Task data:

########################################

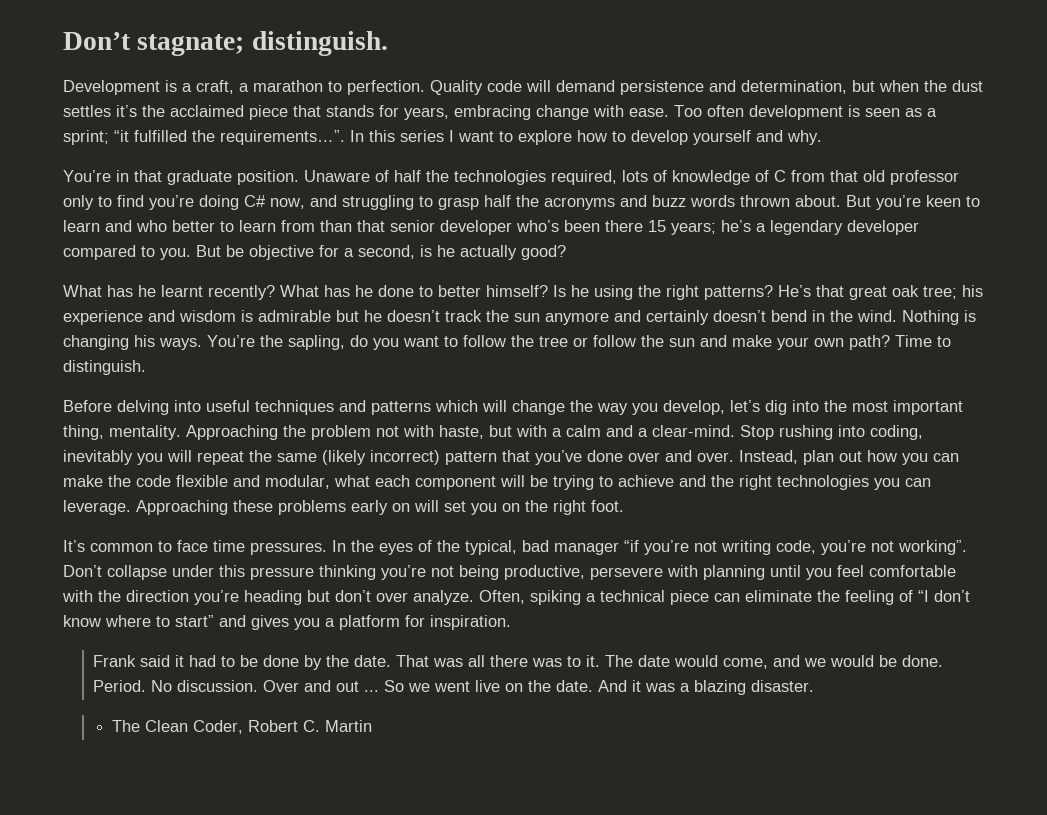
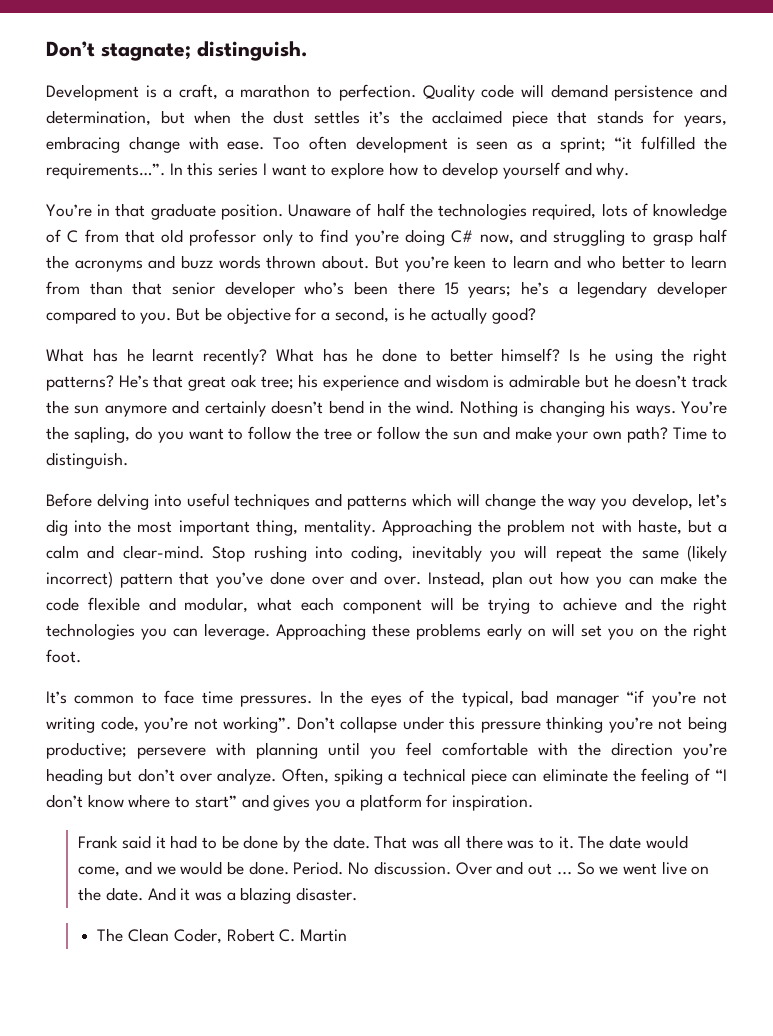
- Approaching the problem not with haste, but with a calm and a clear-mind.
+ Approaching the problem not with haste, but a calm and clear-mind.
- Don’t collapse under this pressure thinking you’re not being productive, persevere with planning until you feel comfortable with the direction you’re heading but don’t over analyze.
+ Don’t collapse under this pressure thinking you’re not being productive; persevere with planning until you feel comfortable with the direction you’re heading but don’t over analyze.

########################################

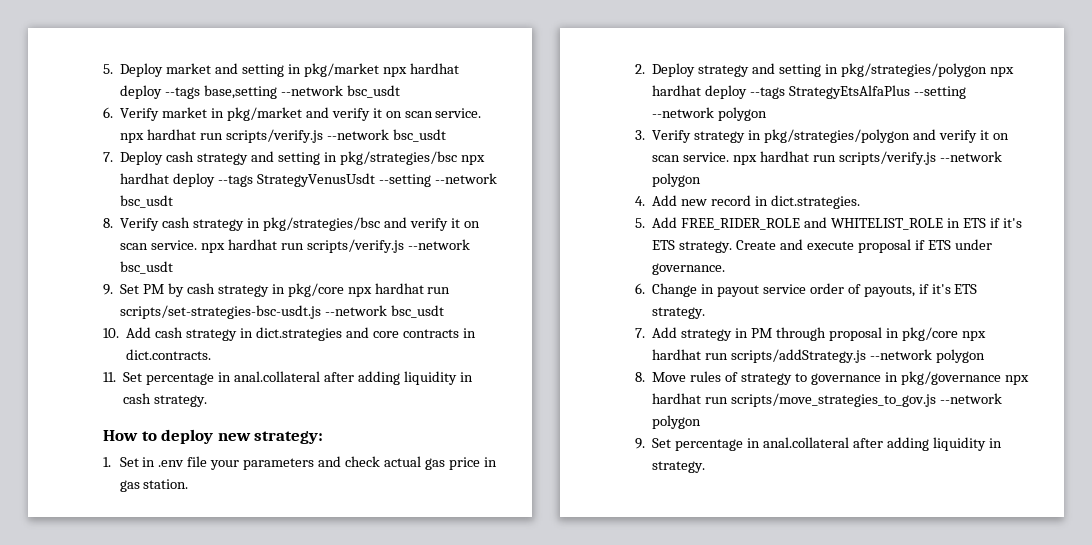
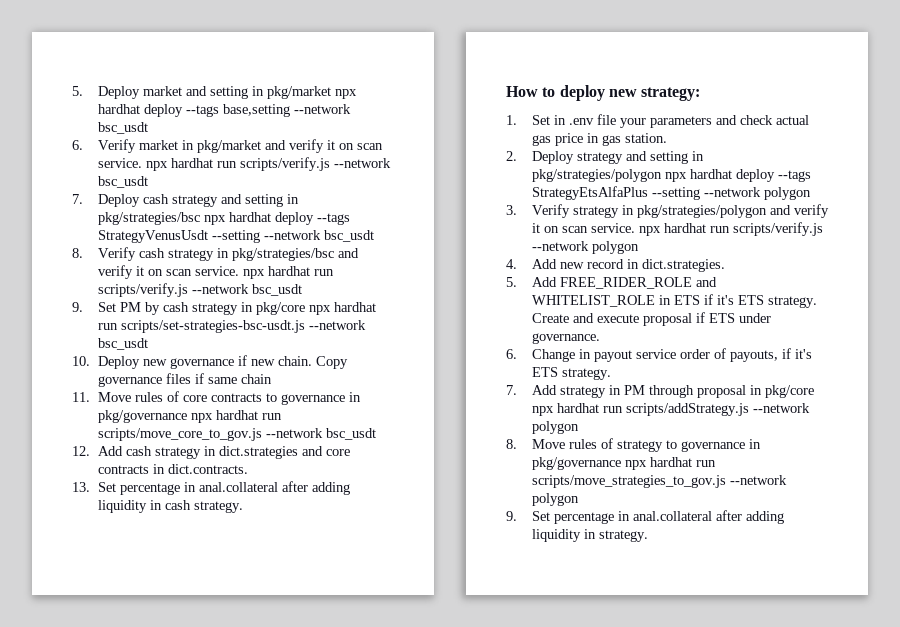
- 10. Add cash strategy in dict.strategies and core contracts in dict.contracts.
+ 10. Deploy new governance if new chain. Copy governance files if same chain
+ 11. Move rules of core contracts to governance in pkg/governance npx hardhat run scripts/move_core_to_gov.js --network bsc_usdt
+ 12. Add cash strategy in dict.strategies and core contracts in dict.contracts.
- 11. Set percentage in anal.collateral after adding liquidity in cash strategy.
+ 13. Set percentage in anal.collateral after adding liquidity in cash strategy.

########################################

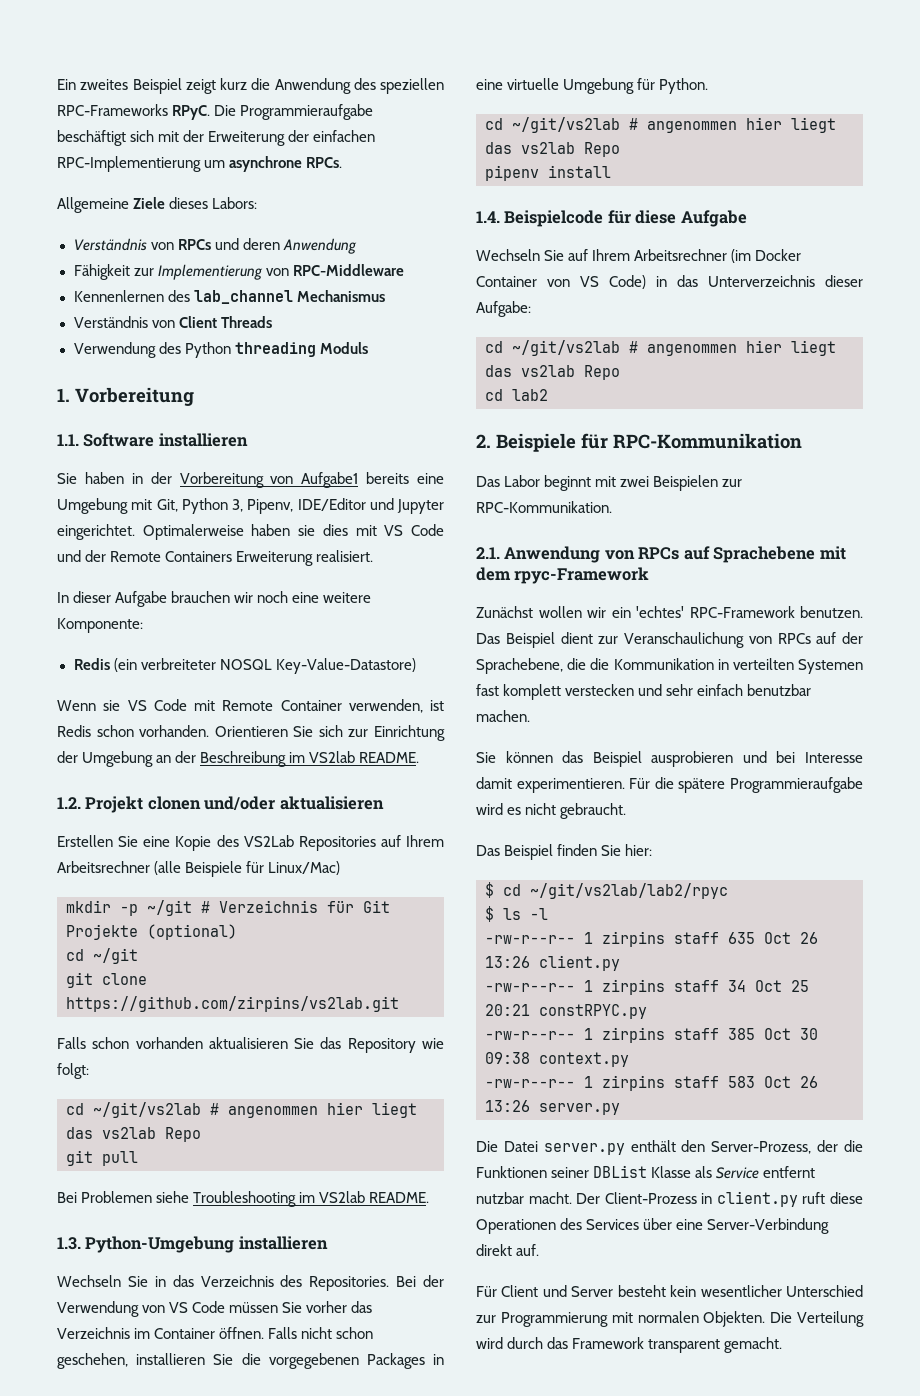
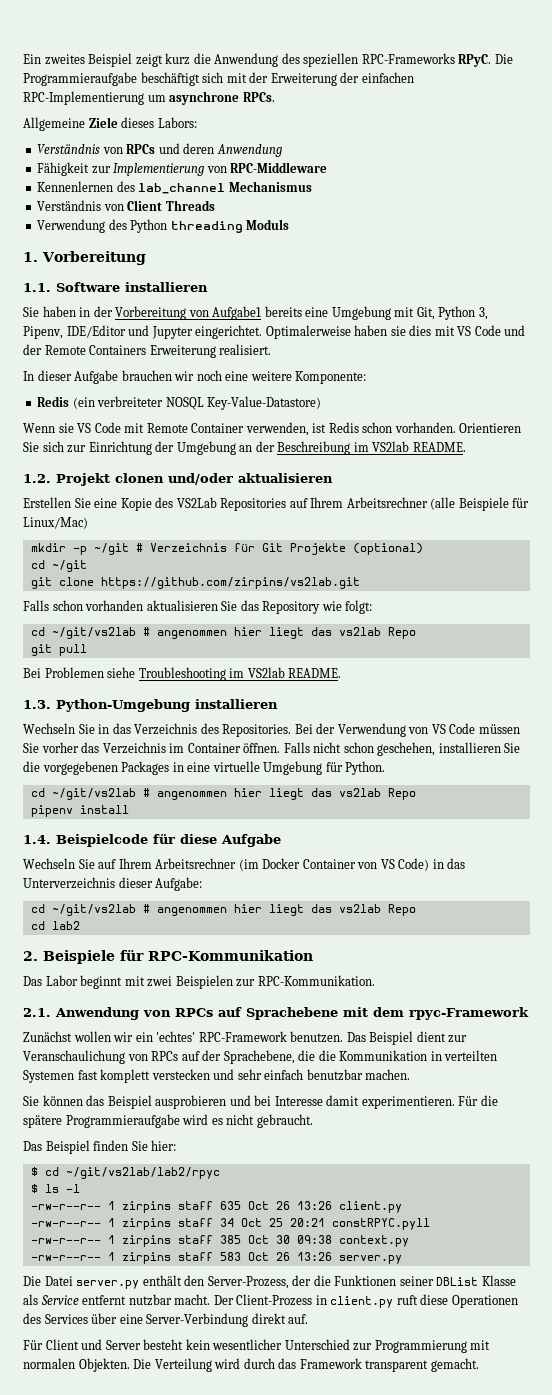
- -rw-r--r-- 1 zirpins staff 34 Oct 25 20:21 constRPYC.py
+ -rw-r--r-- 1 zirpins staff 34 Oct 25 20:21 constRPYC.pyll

########################################

Task objective: Copy the entries above exactly, but only from the line holding "- 11. Set percentage" through the line holding "13. Set percentage", both included.

Expected output:
- 11. Set percentage in anal.collateral after adding liquidity in cash strategy.
+ 13. Set percentage in anal.collateral after adding liquidity in cash strategy.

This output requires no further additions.